Instructions for the task: Work out how many lines of the data contain "Pullaro" and reply with that number alone.

Exercise materials:
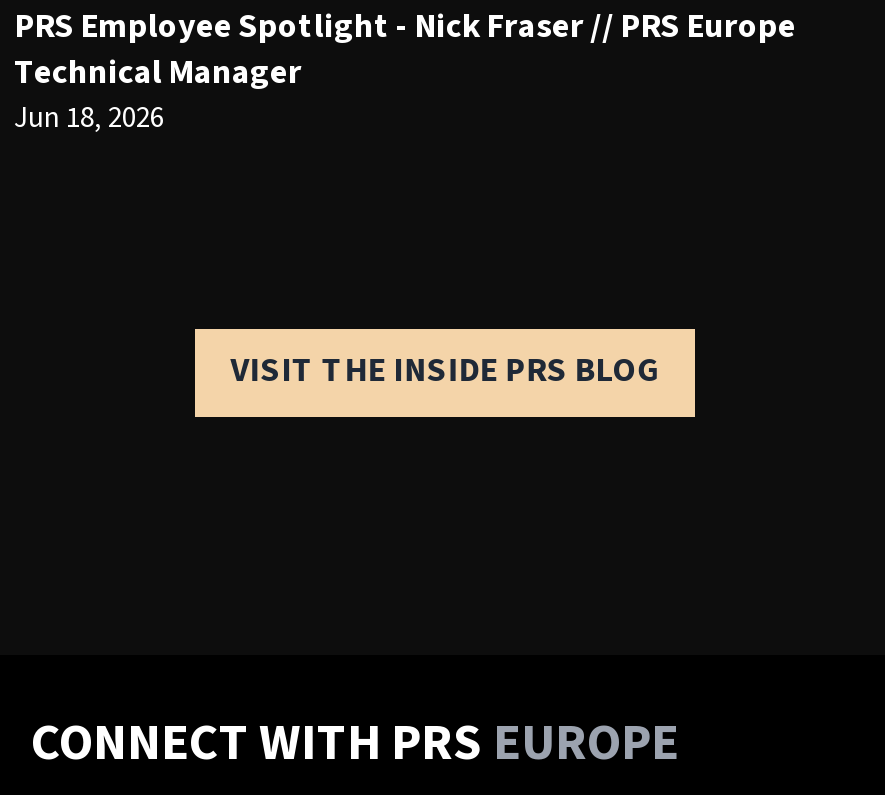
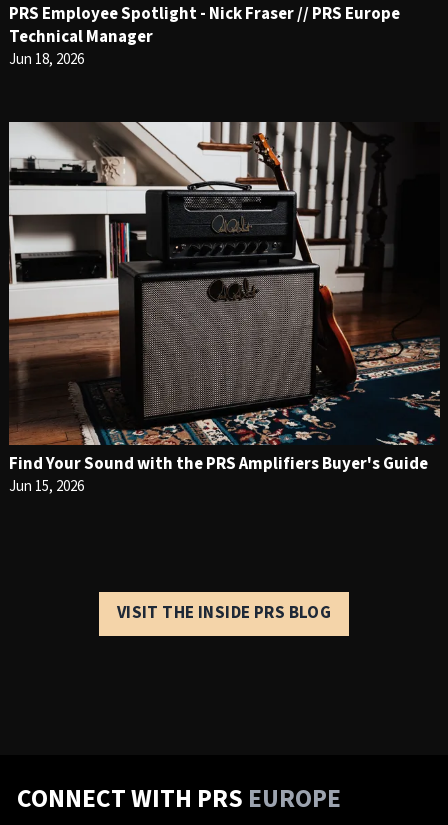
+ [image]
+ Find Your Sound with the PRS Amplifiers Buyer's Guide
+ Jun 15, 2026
==
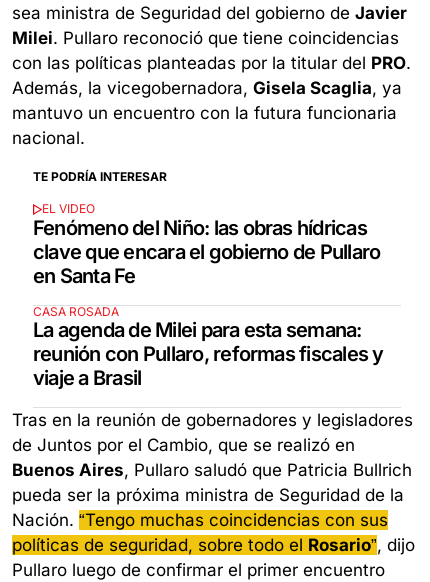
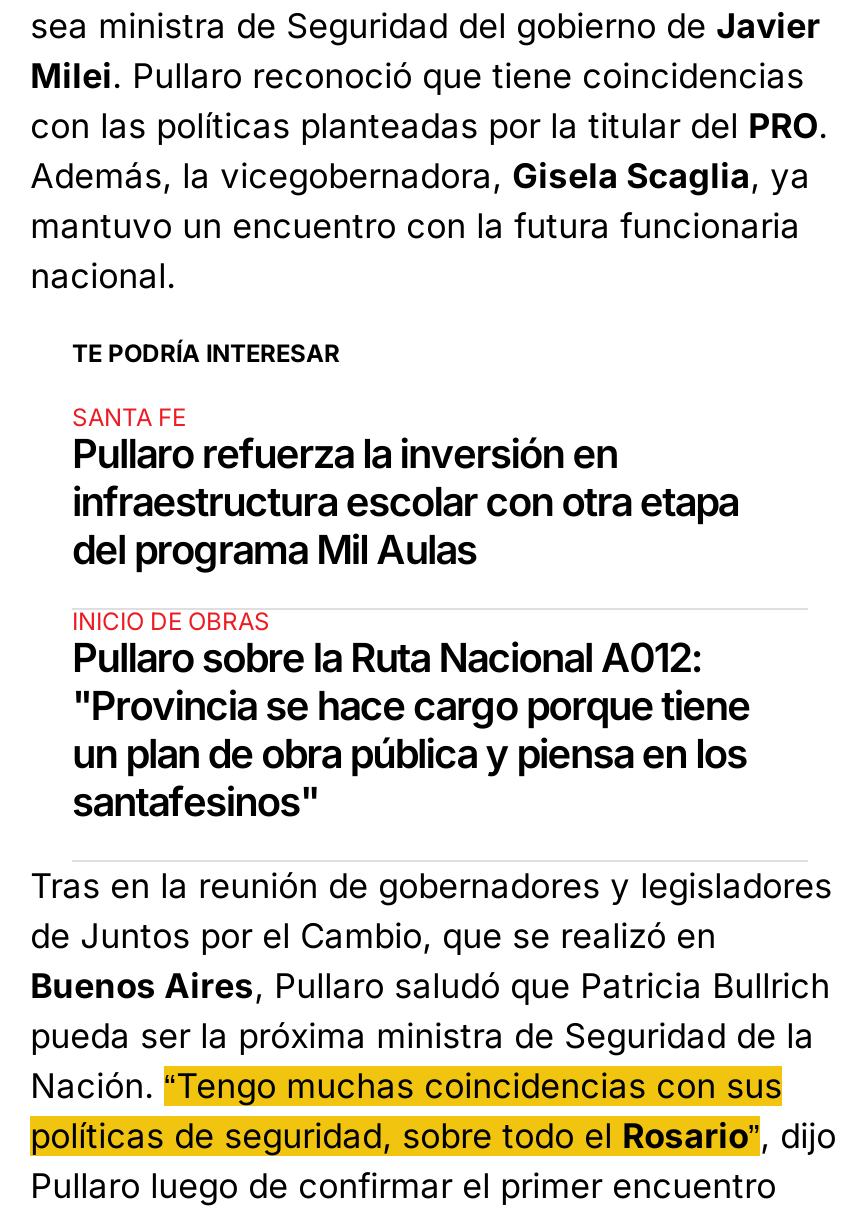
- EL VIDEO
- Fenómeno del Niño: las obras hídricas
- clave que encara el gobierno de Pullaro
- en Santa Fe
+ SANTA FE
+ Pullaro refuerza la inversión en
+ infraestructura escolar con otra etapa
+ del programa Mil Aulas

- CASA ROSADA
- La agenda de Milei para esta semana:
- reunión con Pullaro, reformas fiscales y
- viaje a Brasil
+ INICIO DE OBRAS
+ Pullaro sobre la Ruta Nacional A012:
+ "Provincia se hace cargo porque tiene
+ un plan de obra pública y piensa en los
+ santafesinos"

Final answer: 4